(Excerpts from a dataset)
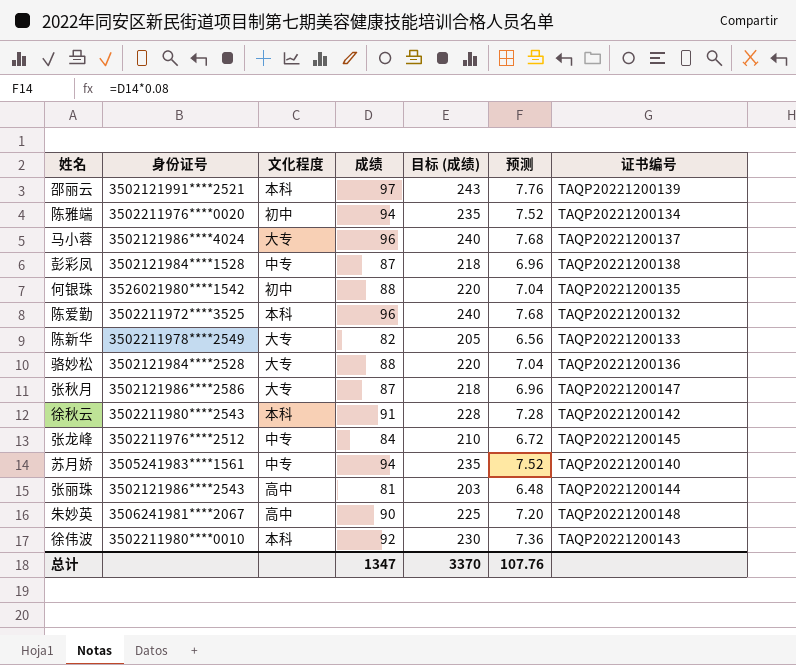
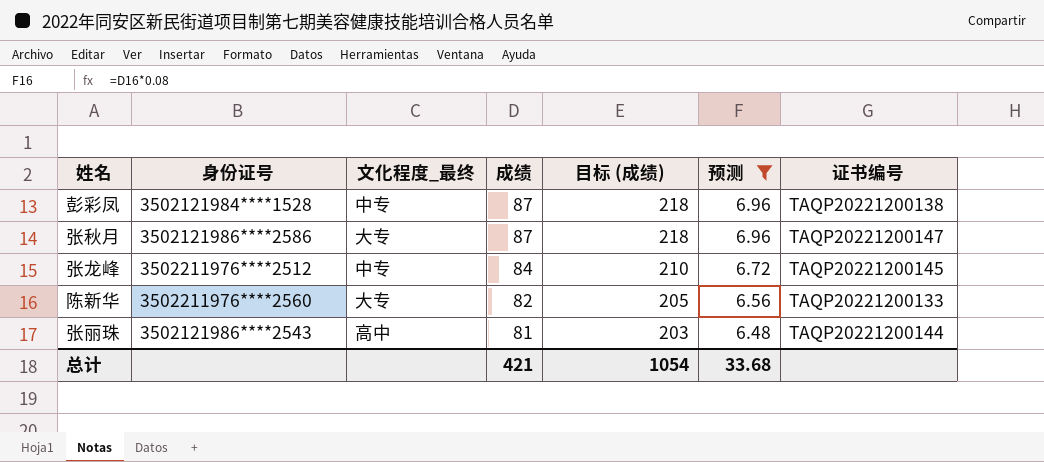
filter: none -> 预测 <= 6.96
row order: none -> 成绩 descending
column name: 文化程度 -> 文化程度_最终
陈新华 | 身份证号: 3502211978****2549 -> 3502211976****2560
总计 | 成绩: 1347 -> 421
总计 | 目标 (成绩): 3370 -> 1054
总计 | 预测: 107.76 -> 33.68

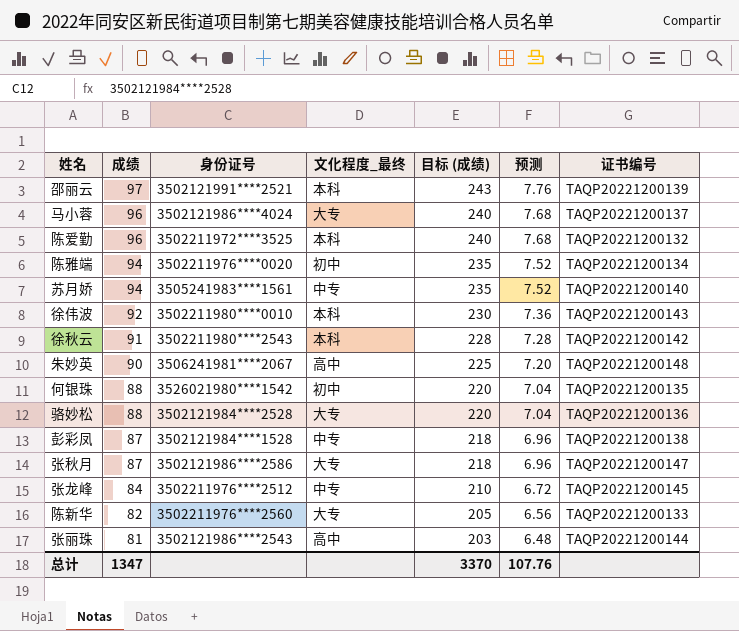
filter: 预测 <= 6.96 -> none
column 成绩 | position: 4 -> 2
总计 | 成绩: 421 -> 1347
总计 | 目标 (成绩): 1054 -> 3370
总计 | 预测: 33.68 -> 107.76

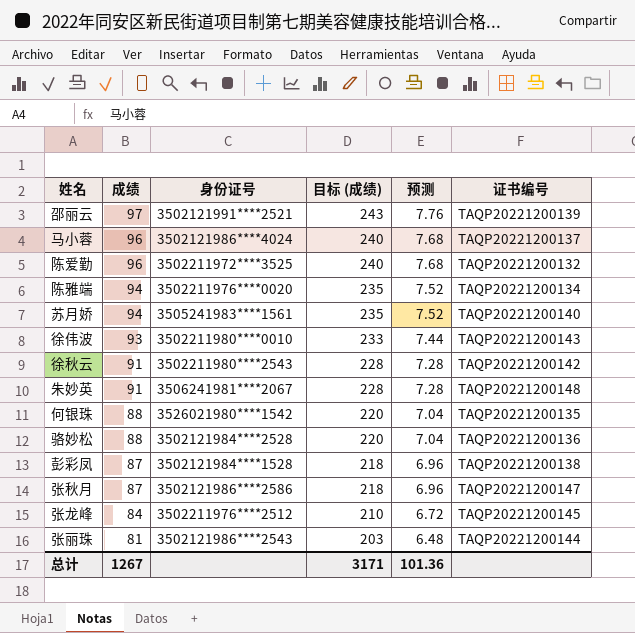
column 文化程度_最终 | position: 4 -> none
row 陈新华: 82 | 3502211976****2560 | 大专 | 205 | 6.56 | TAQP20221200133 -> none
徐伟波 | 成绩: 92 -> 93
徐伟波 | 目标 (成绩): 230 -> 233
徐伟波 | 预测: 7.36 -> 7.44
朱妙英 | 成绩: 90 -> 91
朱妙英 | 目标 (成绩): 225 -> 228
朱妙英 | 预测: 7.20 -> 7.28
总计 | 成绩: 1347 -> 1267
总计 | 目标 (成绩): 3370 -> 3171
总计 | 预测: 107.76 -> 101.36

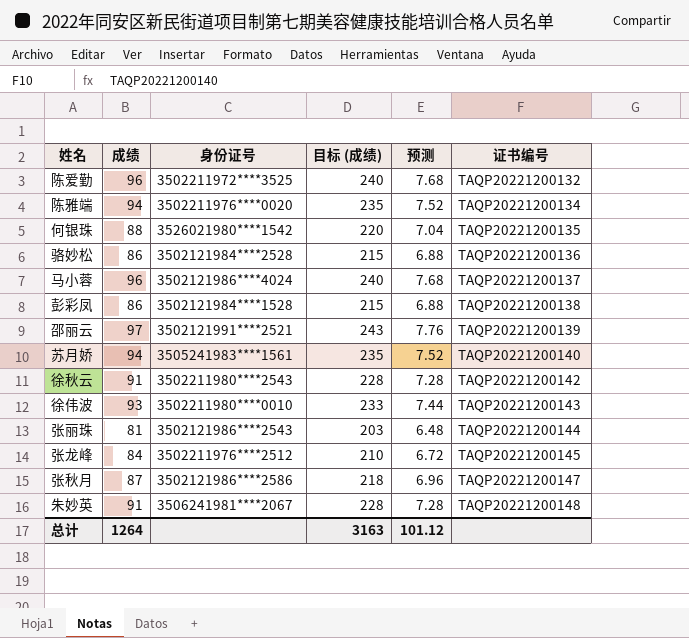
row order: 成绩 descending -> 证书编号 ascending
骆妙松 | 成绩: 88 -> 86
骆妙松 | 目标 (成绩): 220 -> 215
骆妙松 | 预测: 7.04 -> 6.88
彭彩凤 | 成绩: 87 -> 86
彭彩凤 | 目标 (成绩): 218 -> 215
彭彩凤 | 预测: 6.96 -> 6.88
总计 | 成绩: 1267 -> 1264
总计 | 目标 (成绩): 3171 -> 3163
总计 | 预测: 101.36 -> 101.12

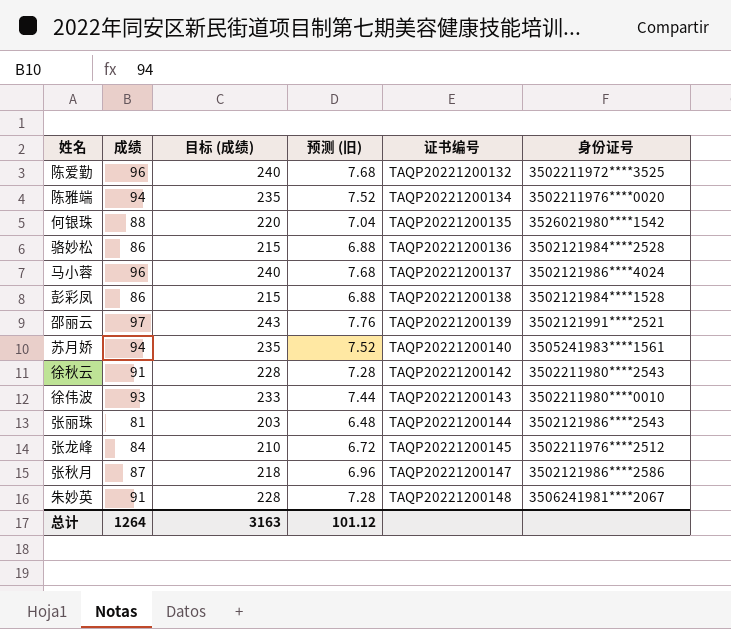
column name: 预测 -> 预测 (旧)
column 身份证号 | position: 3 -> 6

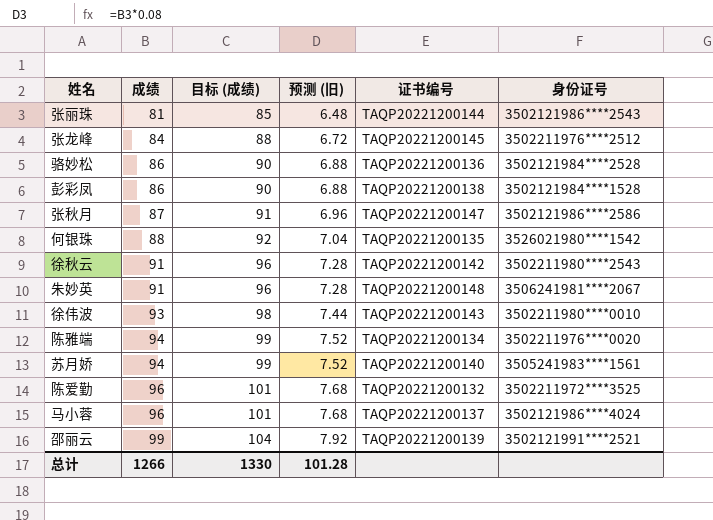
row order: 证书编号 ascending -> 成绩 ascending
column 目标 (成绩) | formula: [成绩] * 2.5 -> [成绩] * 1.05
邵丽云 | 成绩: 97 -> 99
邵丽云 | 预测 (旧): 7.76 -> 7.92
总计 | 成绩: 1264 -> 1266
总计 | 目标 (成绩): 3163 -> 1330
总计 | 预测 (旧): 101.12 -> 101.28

**Work instruction**
Copy here each line of the preceding records with "descending" in it.

**Solution below**
row order: none -> 成绩 descending
row order: 成绩 descending -> 证书编号 ascending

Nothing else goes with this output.